**REQUIREMENT**
Set down, please, without alteration, the lines of the entries below from the first through the one containing "row order: 2014 descending -> 2011 ascending".

**DATA EXCERPTS**
......

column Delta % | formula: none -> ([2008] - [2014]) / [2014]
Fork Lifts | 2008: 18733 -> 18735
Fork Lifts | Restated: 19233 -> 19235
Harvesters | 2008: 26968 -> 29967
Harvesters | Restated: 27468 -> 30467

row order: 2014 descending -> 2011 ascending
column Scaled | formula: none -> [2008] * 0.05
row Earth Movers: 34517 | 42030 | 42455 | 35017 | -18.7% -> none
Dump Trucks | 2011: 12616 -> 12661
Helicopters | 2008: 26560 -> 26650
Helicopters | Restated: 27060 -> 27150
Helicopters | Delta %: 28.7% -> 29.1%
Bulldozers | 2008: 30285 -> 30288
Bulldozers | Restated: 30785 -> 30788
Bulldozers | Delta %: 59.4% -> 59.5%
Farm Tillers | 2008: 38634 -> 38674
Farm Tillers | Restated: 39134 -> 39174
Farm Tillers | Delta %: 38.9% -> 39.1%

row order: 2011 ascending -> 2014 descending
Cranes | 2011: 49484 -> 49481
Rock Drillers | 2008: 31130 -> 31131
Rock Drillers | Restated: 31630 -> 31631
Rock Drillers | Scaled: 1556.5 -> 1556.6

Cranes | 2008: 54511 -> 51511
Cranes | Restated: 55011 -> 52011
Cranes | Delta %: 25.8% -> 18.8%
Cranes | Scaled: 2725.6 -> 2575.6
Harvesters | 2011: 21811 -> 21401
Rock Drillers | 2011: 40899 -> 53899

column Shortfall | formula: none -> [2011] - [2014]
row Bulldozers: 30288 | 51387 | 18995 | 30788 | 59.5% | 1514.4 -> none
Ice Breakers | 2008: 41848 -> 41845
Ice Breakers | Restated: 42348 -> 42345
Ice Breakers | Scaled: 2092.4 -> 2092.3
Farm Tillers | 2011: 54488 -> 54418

......

**FINAL ANSWER**
column Delta % | formula: none -> ([2008] - [2014]) / [2014]
Fork Lifts | 2008: 18733 -> 18735
Fork Lifts | Restated: 19233 -> 19235
Harvesters | 2008: 26968 -> 29967
Harvesters | Restated: 27468 -> 30467

row order: 2014 descending -> 2011 ascending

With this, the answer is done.